Naczelny Sąd Administracyjny oddalił skargę kasacyjną podatnika, który nie zgadzał się z fiskusem co do podatkowych skutków prowadzenia działalności na terenie Luksemburga.
Z jego wniosku o interpretacje wynikało, że prowadzi działalność gospodarczą, która jest opodatkowana podatkiem liniowym. W Polsce ma żonę i studiującą córkę, a także dom i inne inwestycje mieszkaniowe. Podatnik tłumaczył, że nie zamierza zmieniać miejsca zamieszkania i opuszczać Polski, ale uzyskał dwuletni kontrakt na usługi doradcze w Luksemburgu, gdzie chce wynająć mieszkanie. Na czas pobytu w Luksemburgu musi się też zameldować w lokalnej gminie, bo jest to konieczne do otrzymania karty uprawniającej do wstępu na teren siedziby Komisji Europejskiej. Mężczyzna podkreślił, że za granicą będzie przebywał powyżej 200 dni w roku, do Polski będzie wracał wyłącznie okazjonalnie. Usługi doradcze będzie świadczył w miejscu wskazanym przez kontrahenta, a będzie to siedziba Komisji Europejskiej w Luksemburgu.
Podatnik wskazał, że nie będzie świadczył usług z wynajętego mieszkania, a żona i córka nie wyprowadzą się z Polski, do której on sam ma zamiar wrócić po zakończeniu kontraktu. A chciał się przede wszystkim upewnić, gdzie powinien płacić podatek dochodowy: w Polsce czy w Luksemburgu? Sam był przekonany, że w jego przypadku nie powstanie zakład w Luksemburgu. Dlatego zyski z kontraktu będą opodatkowane 19 proc. liniową stawką PIT, płaconą w Polsce niezależnie od tego, ile dni w roku będzie tam przebywał.

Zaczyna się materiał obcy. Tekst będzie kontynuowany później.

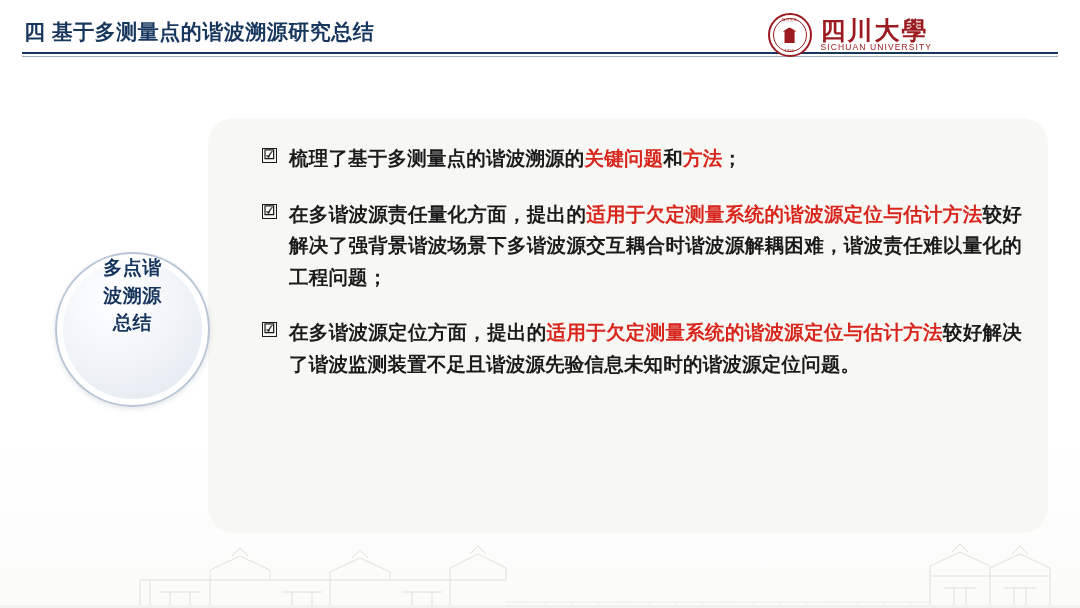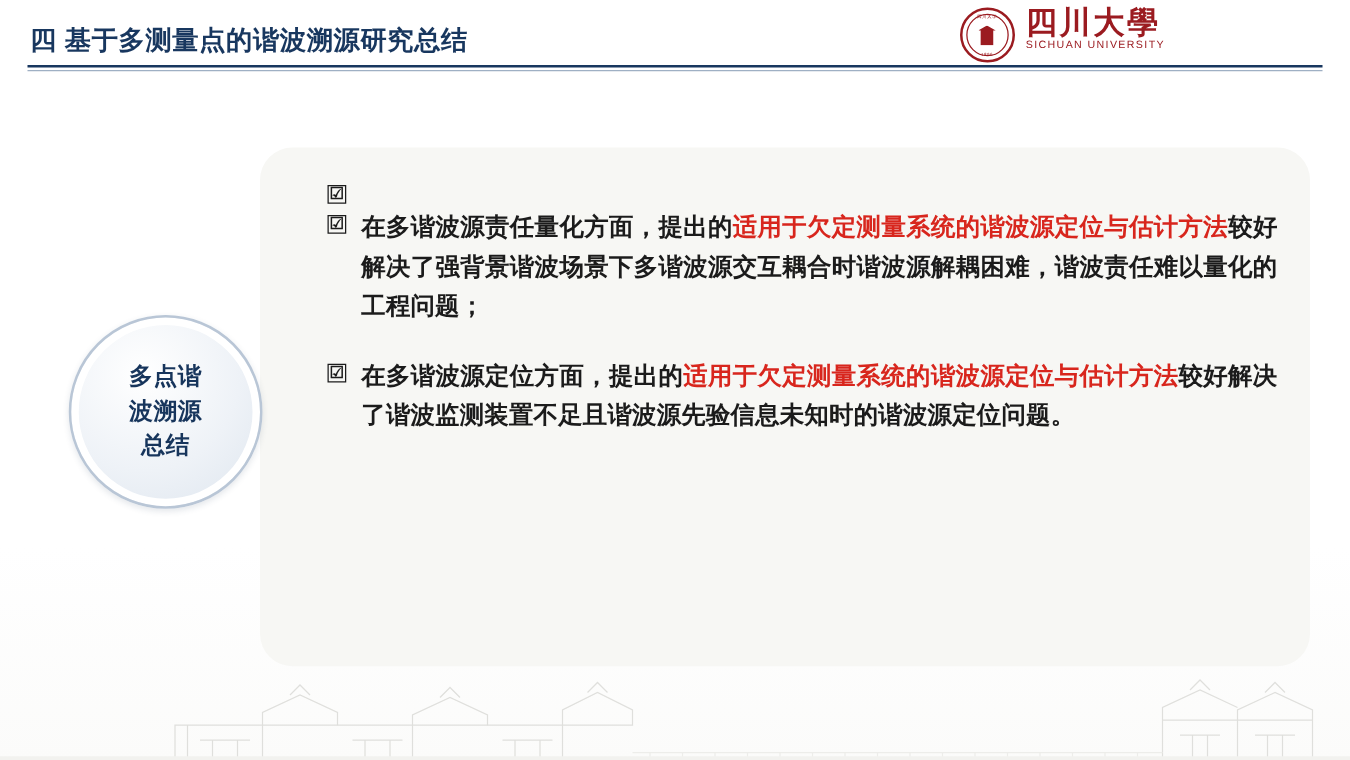--- a/index.html
+++ b/index.html
@@ -55,21 +55,21 @@
     background: #9fb0c4;
   }
 
   
   .logo-wrap {
     position: absolute;
     right: 20px;
     top: 6px;
     height: 58px;
     display: flex;
-    align-items: flex-start;
+    align-items: center;
     gap: 9px;
   }
   .logo-badge {
     width: 44px;
     height: 44px;
     border-radius: 50%;
     background: #ffffff;
     border: 2px solid #9b1b20;
     position: relative;
     box-sizing: border-box;
@@ -139,21 +139,20 @@
     left: 55px;
     top: 252px;
     width: 155px;
     height: 155px;
     border-radius: 50%;
     background: radial-gradient(circle at 38% 30%, #ffffff 0%, #eef2f7 55%, #dde5ee 100%);
     border: 2px solid #b9c6d6;
     box-shadow: 0 2px 5px rgba(40, 60, 90, 0.13), inset 0 0 0 6px #ffffff;
     box-sizing: border-box;
     display: flex;
-    align-items: center;
     justify-content: center;
     text-align: center;
   }
   .circle-badge .badge-label {
     font-size: 19px;
     font-weight: bold;
     color: #17355c;
     line-height: 1.45;
     letter-spacing: 0.5px;
   }
@@ -260,20 +259,21 @@
     <div class="badge-label">
       <div>多点谐</div>
       <div>波溯源</div>
       <div>总结</div>
     </div>
   </div>
 
   <div class="bullets">
     <div class="bullet">
       <span class="tick">☑</span>
+      <span><span>梳理了基于多测量点的谐波溯源的</span><span class="em">关键问题</span><span>和</span><span class="em">方法</span><span>；</span></span>
     </div>
 
     <div class="bullet">
       <span class="tick">☑</span>
       <span><span>在多谐波源责任量化方面，提出的</span><span class="em">适用于欠定测量系统的谐波源定位与估计方法</span><span>较好解决了强背景谐波场景下多谐波源交互耦合时谐波源解耦困难，谐波责任难以量化的工程问题；</span></span>
     </div>
 
     <div class="bullet">
       <span class="tick">☑</span>
       <span><span>在多谐波源定位方面，提出的</span><span class="em">适用于欠定测量系统的谐波源定位与估计方法</span><span>较好解决了谐波监测装置不足且谐波源先验信息未知时的谐波源定位问题。</span></span>

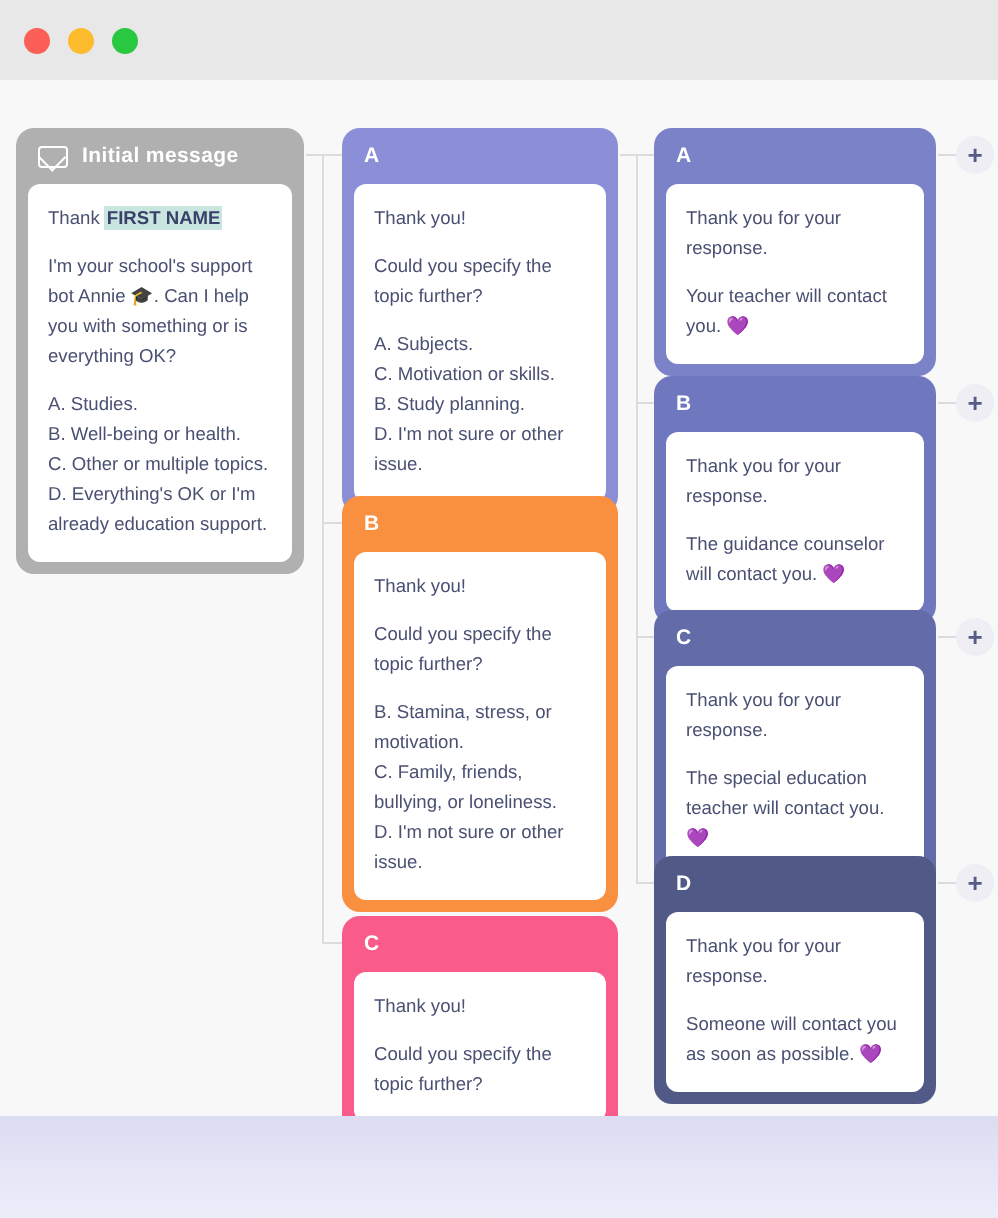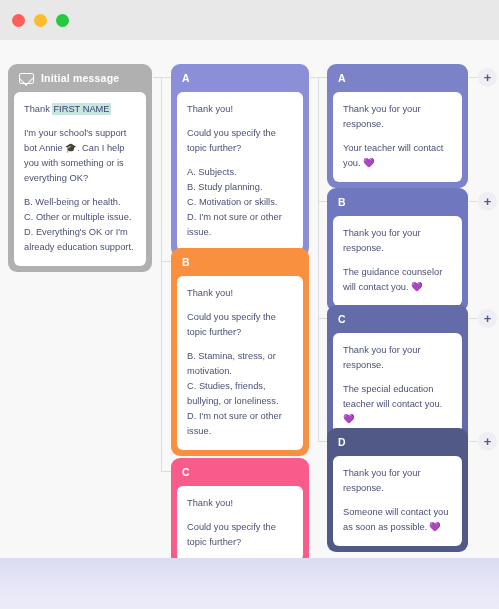--- a/index.html
+++ b/index.html
@@ -89,21 +89,21 @@
     line-height: 1.62;
     color: #4a5072;
   }
   .para { margin-bottom: 9px; }
   .para:last-child { margin-bottom: 0; }
   .opts { }
   .opt { white-space: normal; }
 
   .hl {
     background: #c8e6df;
-    font-weight: normal;
+    font-weight: bold;
     color: #39406a;
     padding: 1px 1px;
   }
 
   
   .env {
     width: 15px; height: 11px;
     border: 1.4px solid #ffffff;
     border-radius: 2px;
     position: relative;
@@ -173,51 +173,52 @@
     <div id="cards-layer">
         <div class="card" style="left: 8px; top: 24px; width: 144px; background: rgb(176, 176, 176);">
           <div class="card-head">
             <div class="env"></div>
             <span>Initial message</span>
           </div>
           <div class="card-body">
             <div class="para"><span>Thank </span><span class="hl">FIRST NAME</span></div>
             <div class="para">I'm your school's support bot Annie 🎓. Can I help you with something or is everything OK?</div>
             <div class="opts para">
+              <div class="opt">A. Studies.</div>
               <div class="opt">B. Well-being or health.</div>
-              <div class="opt">C. Other or multiple issue.</div>
+              <div class="opt">C. Other or multiple topics.</div>
               <div class="opt">D. Everything's OK or I'm already education support.</div>
             </div>
           </div>
         </div>
         <div class="card" style="left: 171px; top: 24px; width: 138px; background: rgb(138, 143, 216);">
           <div class="card-head">
             <span>A</span>
           </div>
           <div class="card-body">
             <div class="para">Thank you!</div>
             <div class="para">Could you specify the topic further?</div>
             <div class="opts para">
               <div class="opt">A. Subjects.</div>
+              <div class="opt">C. Motivation or skills.</div>
               <div class="opt">B. Study planning.</div>
-              <div class="opt">C. Motivation or skills.</div>
               <div class="opt">D. I'm not sure or other issue.</div>
             </div>
           </div>
         </div>
         <div class="card" style="left: 171px; top: 208px; width: 138px; background: rgb(248, 144, 64);">
           <div class="card-head">
             <span>B</span>
           </div>
           <div class="card-body">
             <div class="para">Thank you!</div>
             <div class="para">Could you specify the topic further?</div>
             <div class="opts para">
               <div class="opt">B. Stamina, stress, or motivation.</div>
-              <div class="opt">C. Studies, friends, bullying, or loneliness.</div>
+              <div class="opt">C. Family, friends, bullying, or loneliness.</div>
               <div class="opt">D. I'm not sure or other issue.</div>
             </div>
           </div>
         </div>
         <div class="card" style="left: 171px; top: 418px; width: 138px; background: rgb(249, 91, 138);">
           <div class="card-head">
             <span>C</span>
           </div>
           <div class="card-body">
             <div class="para">Thank you!</div>

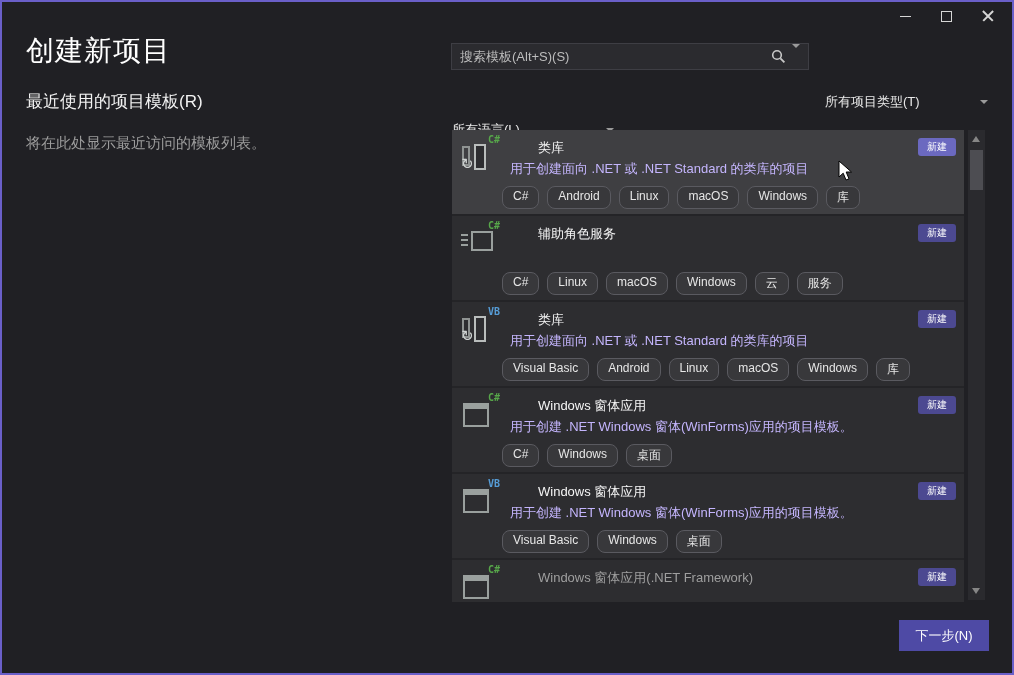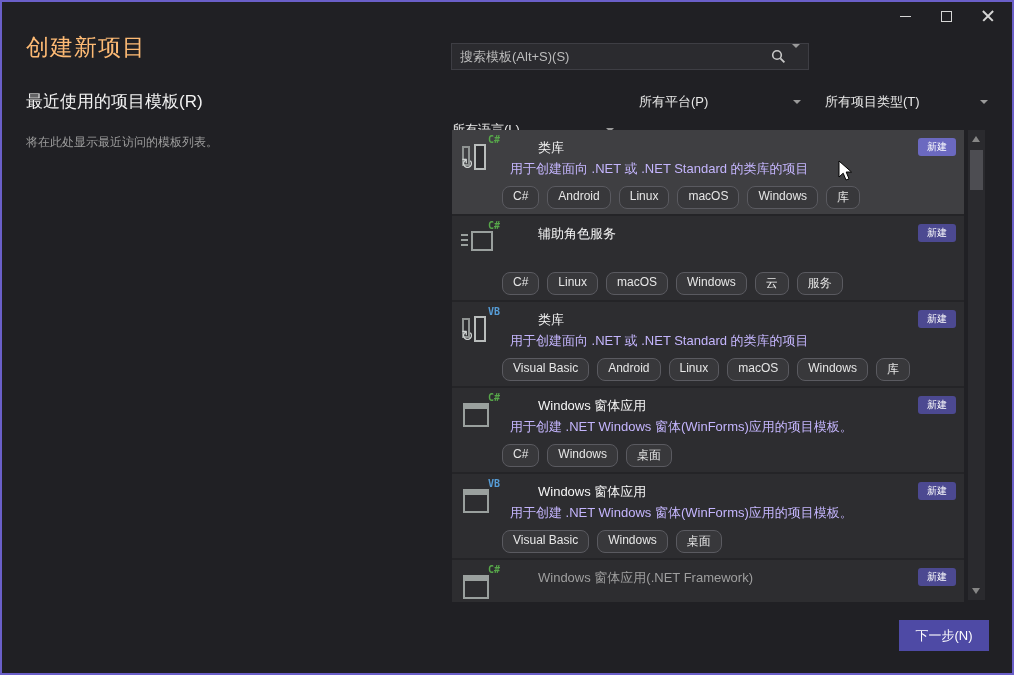--- a/index.html
+++ b/index.html
@@ -11,23 +11,23 @@
   .win-controls{position:absolute;right:4px;top:0;display:flex;}
   .win-btn{width:41px;height:28px;display:flex;align-items:center;justify-content:center;cursor:default;}
   .glyph-min{width:11px;height:0;border-top:1px solid #d6d6d6;}
   .glyph-max{width:9px;height:9px;border:1px solid #d6d6d6;}
   .glyph-close{position:relative;width:12px;height:12px;}
   .glyph-close::before,.glyph-close::after{content:"";position:absolute;left:-1px;top:5px;width:14px;height:1.5px;background:#d6d6d6;}
   .glyph-close::before{transform:rotate(45deg);}
   .glyph-close::after{transform:rotate(-45deg);}
 
   
-  .page-title{position:absolute;left:24px;top:30px;font-size:23px;color:#fdba74;letter-spacing:1px;}
+  .page-title{position:absolute;left:24px;top:30px;font-size:28px;color:#ffffff;letter-spacing:1px;}
   .section-title{position:absolute;left:24px;top:88px;font-size:17px;color:#f2f2f2;}
-  .empty-hint{position:absolute;left:24px;top:132px;font-size:12px;color:#9d9d9d;}
+  .empty-hint{position:absolute;left:24px;top:132px;font-size:15px;color:#9d9d9d;}
 
   
   .search-box{position:absolute;left:449px;top:41px;width:358px;height:27px;background:#2b2b2f;border:1px solid #3e3e44;box-sizing:border-box;display:flex;}
   .search-box input{flex:1;background:transparent;border:none;outline:none;color:#e0e0e0;font-size:13px;padding:0 8px;font-family:inherit;}
   .search-box input::placeholder{color:#bdbdbd;opacity:1;}
   .search-icon{display:flex;align-items:center;margin-right:2px;}
   .search-caret{width:0;height:0;border-left:4px solid transparent;border-right:4px solid transparent;border-top:4px solid #9a9a9a;margin:0 8px 0 4px;}
 
   
   .filter{position:absolute;top:88px;height:24px;display:flex;align-items:center;justify-content:space-between;color:#e8e8e8;font-size:13px;cursor:default;}
@@ -104,24 +104,20 @@
           <line x1="9.4" y1="9.4" x2="13.4" y2="13.4" stroke="#c8c8c8" stroke-width="1.8"></line>
         </svg>
     </span>
     <span class="search-caret"></span>
   </div>
 
   <div class="filter" id="filter-lang">
     <span>所有语言(L)</span>
     <span class="caret"></span>
   </div>
-  <div class="filter" id="filter-platform">
-    <span>所有平台(P)</span>
-    <span class="caret"></span>
-  </div>
   <div class="filter" id="filter-type">
     <span>所有项目类型(T)</span>
     <span class="caret"></span>
   </div>
 
   <div class="list">
       <div class="item hovered">
     <span class="icon icon-library">
       <span class="book1"></span>
       <span class="book2"></span>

Fiskus nie potwierdził tego stanowiska. Zgodził się co prawda, że w okresie wykonywania usług w ramach kontraktu w Luksemburgu mężczyzna będzie posiadać dla celów podatkowych miejsce zamieszkania w Polsce z uwagi na centrum interesów osobistych i gospodarczych. Ale w ocenie urzędników będzie prowadził działalność gospodarczą na terenie Luksemburga za pośrednictwem stałej placówki (zakładu), mając do dyspozycji przestrzeń w siedzibie Komisji.
W konsekwencji dochód z działalności, który może być przypisany temu zakładowi, będzie podlegał opodatkowaniu zarówno w Luksemburgu, jak i w Polsce.